The researchers in Hong Kong captured blur-free images of cells that did not require labelling, a typical pre-screening technique used to obtain high-contrast images. The framerate of 10⁵ cells/s far exceeds the framerate of conventional traditional sensors, which provide one-hundredth of that.

Fluorescence imaging of cells is one parametric measure of cells that is more difficult to obtain. It requires pulses of electromagnetic radiation outside of the visible light spectrum, hence time-stretching by ATOM is unsuitable.

Typically, the tiny pulses of fluorescence are read slowly by camera-based methods, producing individual pixels; this limits the speed of fluorescence imaging. Diebold et al. have recently addressed the issue of fluorescence imaging at high speed. Inspired by the telecommunications field, they developed a way to generate faster image readout rates.
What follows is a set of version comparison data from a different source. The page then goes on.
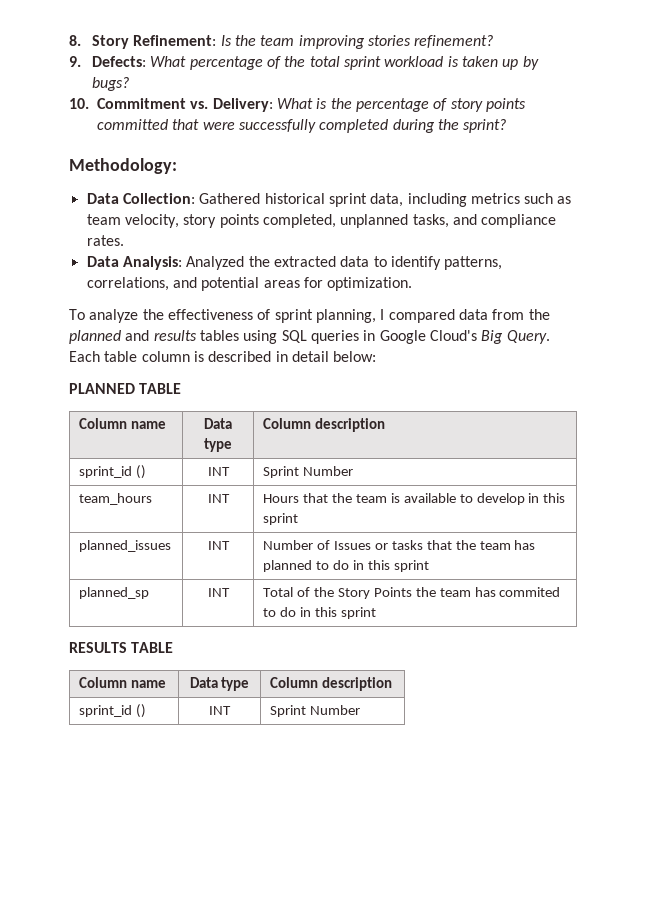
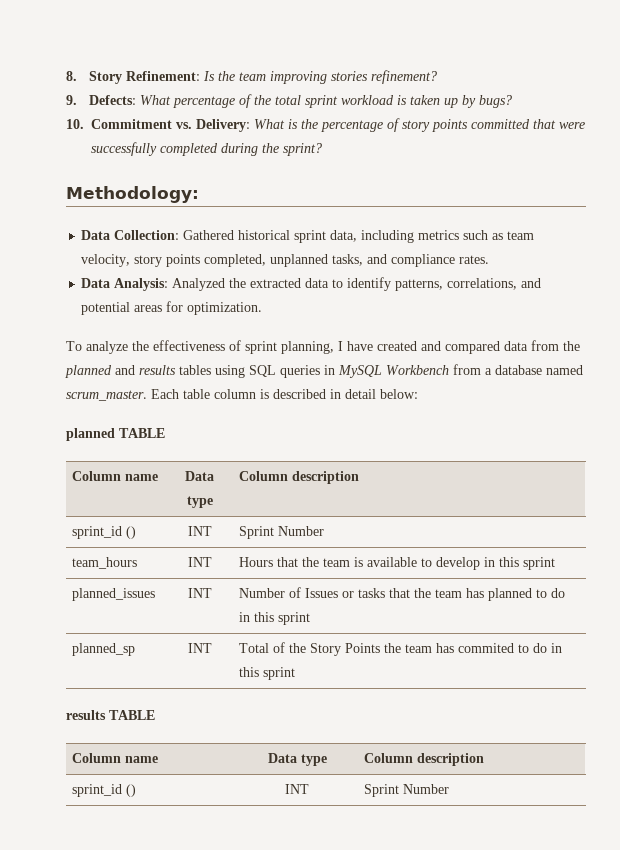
- To analyze the effectiveness of sprint planning, I compared data from the planned and results tables using SQL queries in Google Cloud's Big Query.
+ To analyze the effectiveness of sprint planning, I have created and compared data from the planned and results tables using SQL queries in MySQL Workbench from a database named scrum_master.
- PLANNED TABLE
+ planned TABLE
- RESULTS TABLE
+ results TABLE

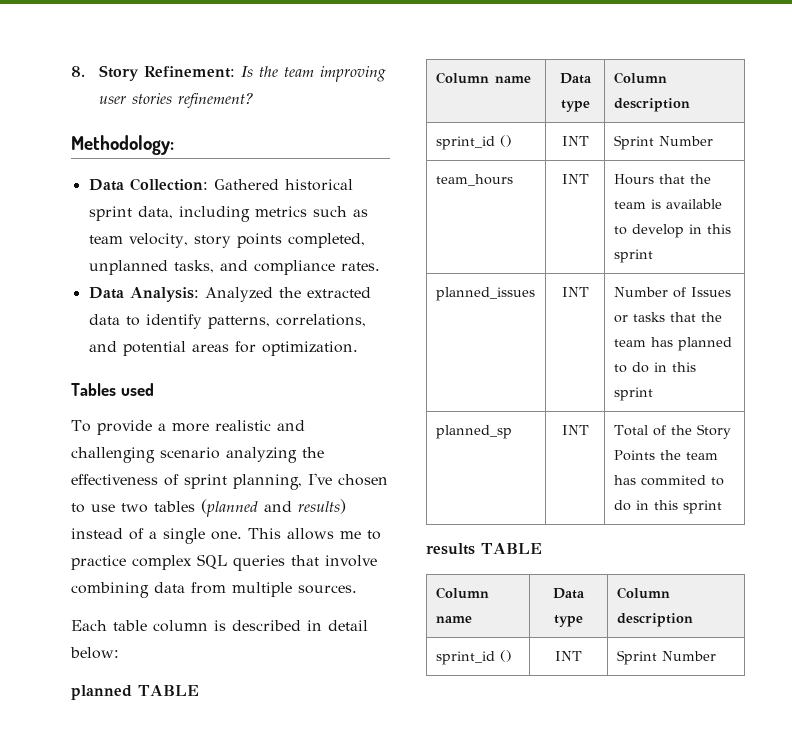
- 8. Story Refinement: Is the team improving stories refinement?
+ 8. Story Refinement: Is the team improving user stories refinement?
- 9. Defects: What percentage of the total sprint workload is taken up by bugs?
- 10. Commitment vs. Delivery: What is the percentage of story points committed that were successfully completed during the sprint?
+ Tables used
- To analyze the effectiveness of sprint planning, I have created and compared data from the planned and results tables using SQL queries in MySQL Workbench from a database named scrum_master. Each table column is described in detail below:
+ To provide a more realistic and challenging scenario analyzing the effectiveness of sprint planning, I've chosen to use two tables (planned and results) instead of a single one. This allows me to practice complex SQL queries that involve combining data from multiple sources.
+ Each table column is described in detail below:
The technique, called fluorescence imaging using radiofrequency-tagged emission (FIRE), causes the fluorescence from each pixel to be encoded on a different radio frequency. This occurs in a manner similar to the way in which many TV channels are delivered to a TV via one signal wire, or how many computers are connected to a signal router. This allows the camera to detect a row of up to 200 pixels at once. When applied to flow cytometry, FIRE enables each cell to be imaged at high-resolution, blur-free and in multiple colors, allowing greater image information to be gathered.

The review authors project their hopes for the application of high-throughput, multi-parametric imaging, stating:

We expect that imaging flow cytometers will begin to incorporate machine learning algorithms, so as to allow for high-content analyses in applications such as cell phenotype profiling, personalized medicine and drug development."